In the end, I couldn't let myself buy tomato sauce with all the other stuff, especially as I still have a tomato at home. So I took my stuff up to pay.

Which was going fine until we got to the palta (can I just type this? I don't think in Spanish or say anything-po, but when I think of avocados, I think palta. And it's shorter). Most of the stuff I get in the produce section doesn't need to be weighed, but apparently the 2 paltas did. It should be immediately understood that the registers don't have scales, because that would make life a little bit faster and easier, and that is NOT what buying shit in Chile is all about. No, it's about waiting in various lines in one store and employing a person in different parts of the store to do separate things. So I had to take the avocados back to be weighed.

Which brings us to the other thing Chileans LOVE with all their might: plastic bags. They want everything in at least one plastic bag, but the more the better. And the cherry on top is to either tape that bag closed, or tie it in a tight knot that no human can again untie. I had 2 paltas; that was it. I surprised the scale girl by telling her I didn't need a plastic bag.

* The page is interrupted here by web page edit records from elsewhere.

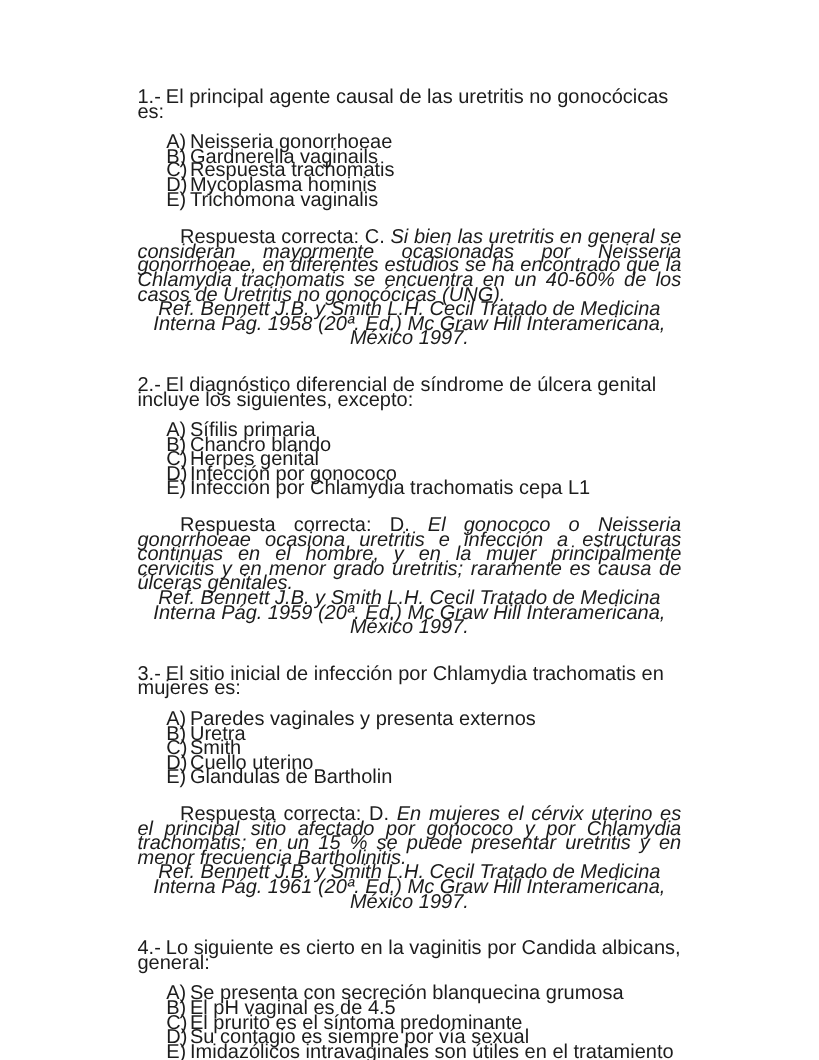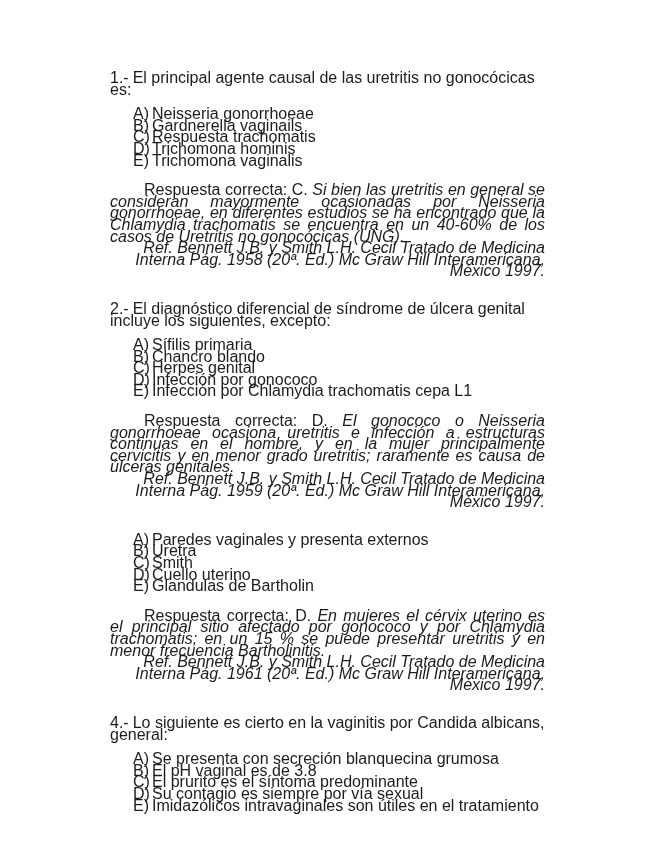--- a/index.html
+++ b/index.html
@@ -56,7 +56,7 @@
         </div>
       <div class="option">
           <span class="letter">D)</span>
-          <span>Trichomona hominis</span>
+          <span>Mycoplasma hominis</span>
         </div>
       <div class="option">
           <span class="letter">E)</span>

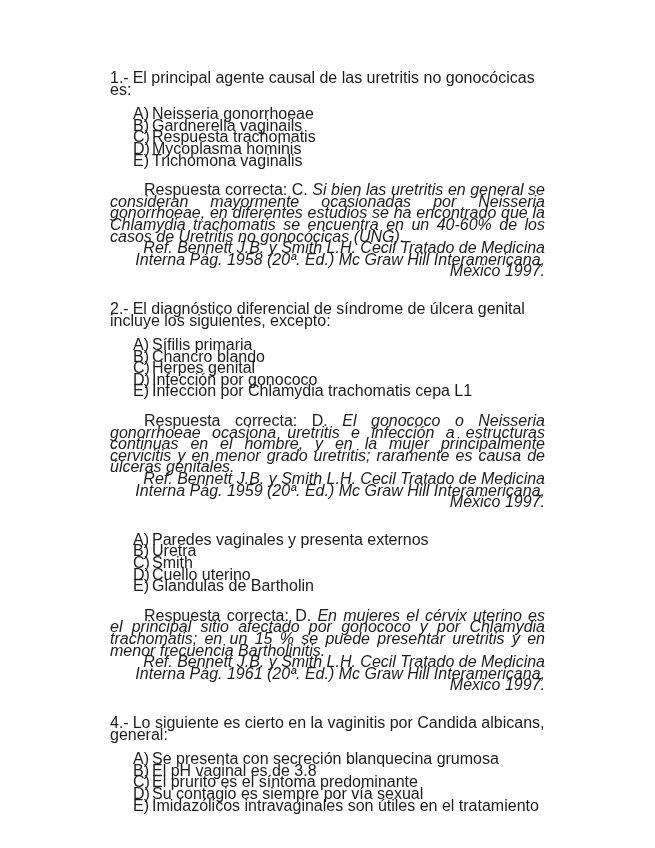--- a/index.html
+++ b/index.html
@@ -31,7 +31,7 @@
   .ref {
     margin: 0;
     font-style: italic;
-    text-align: right;
+    text-align: center;
   }
 </style>
 </head>

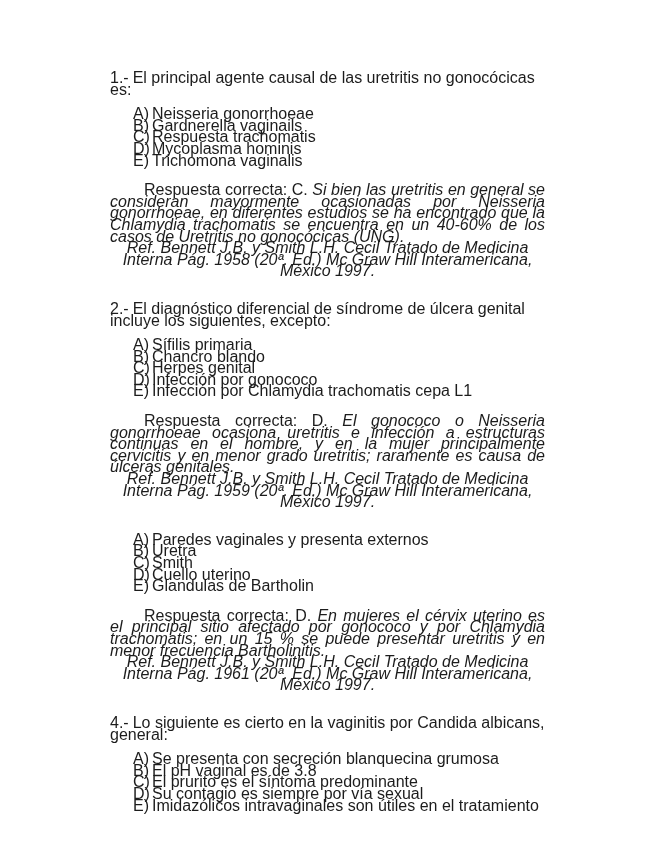--- a/index.html
+++ b/index.html
@@ -100,6 +100,7 @@
   </div>
 
   <div>
+    <p class="q-head"><span class="q-num">3.-</span><span>El sitio inicial de infección por Chlamydia trachomatis en mujeres es:</span></p>
     <div class="options">
       <div class="option">
           <span class="letter">A)</span>

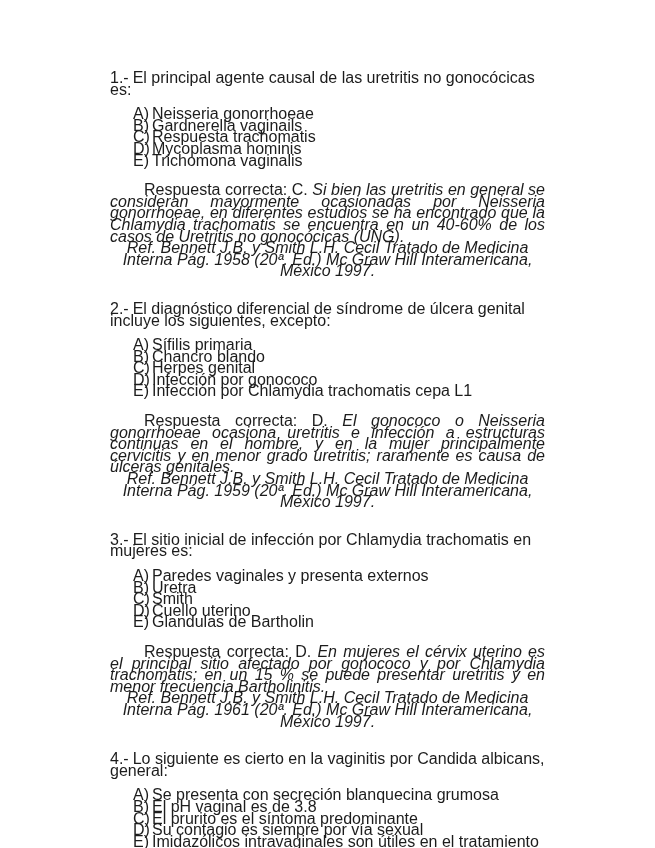--- a/index.html
+++ b/index.html
@@ -138,7 +138,7 @@
         </div>
       <div class="option">
           <span class="letter">B)</span>
-          <span>El pH vaginal es de 3.8</span>
+          <span>El pH vaginal es de 4.5</span>
         </div>
       <div class="option">
           <span class="letter">C)</span>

But it turns out, I did. Or at least the guy at the register did. When I gave him the avocados and the scale sticker, he looked confused and asked me about the plastic bag. I told him I didn't want one, so then he wanted to know why she hadn't given me one. Eventually i thought maybe he thought I'd only had 1 weighed, and only the plastic bag would give him the confidence he needed to know they'd both been weighed? I'm not sure; I only know that he began calling to people across the store to have a fucking pow-wow at his register over these 2 avocados, THE LAST TWO THINGS I WAS BUYING. I was unable to comprehend, never mind peacefully and beatifically just smile as 4 Chileans tried to find meaning when there wasn't a plastic bag to give them one.

Thankfully, it only took all four of them 2 minutes' discussion to allow him to finally total it all up and let me pay. The dude had one more surprise for me: he spoke some English. He said to me in English that it wasn't his fault-- the girl had weighed them with the wrong code, so it was her fault. His words. Naturally I didn't much care; I just wanted to take my groceries home and rectify my sober situation at once.

Which I will do, now that I have finally made my very first batch of mayonaise. And why is it green? Because I needed a refined vegetable oil without a strong flavor (so no EVOO), and a lot of it. The bottle of grapeseed oil fit the bill. Interesting note: when I was in Argentina at a winery, they asked if anyone had ever heard of grapeseed oil, and explained it like it's a rare secret we're getting a privileged preview of. Really? That stuff was the shit in like 1999, right? Yes, I've heard of it. And since Chile has lots of grapes due to wine, there is PLENTY of grapeseed oil, cheap. The oil is green, hence my mayo is a little green. But it's SUPPPPPPER smooth & tasty and creamy, and that's really all that matters. That, and enjoying it while restoring my calm and sanity, one drink at a time.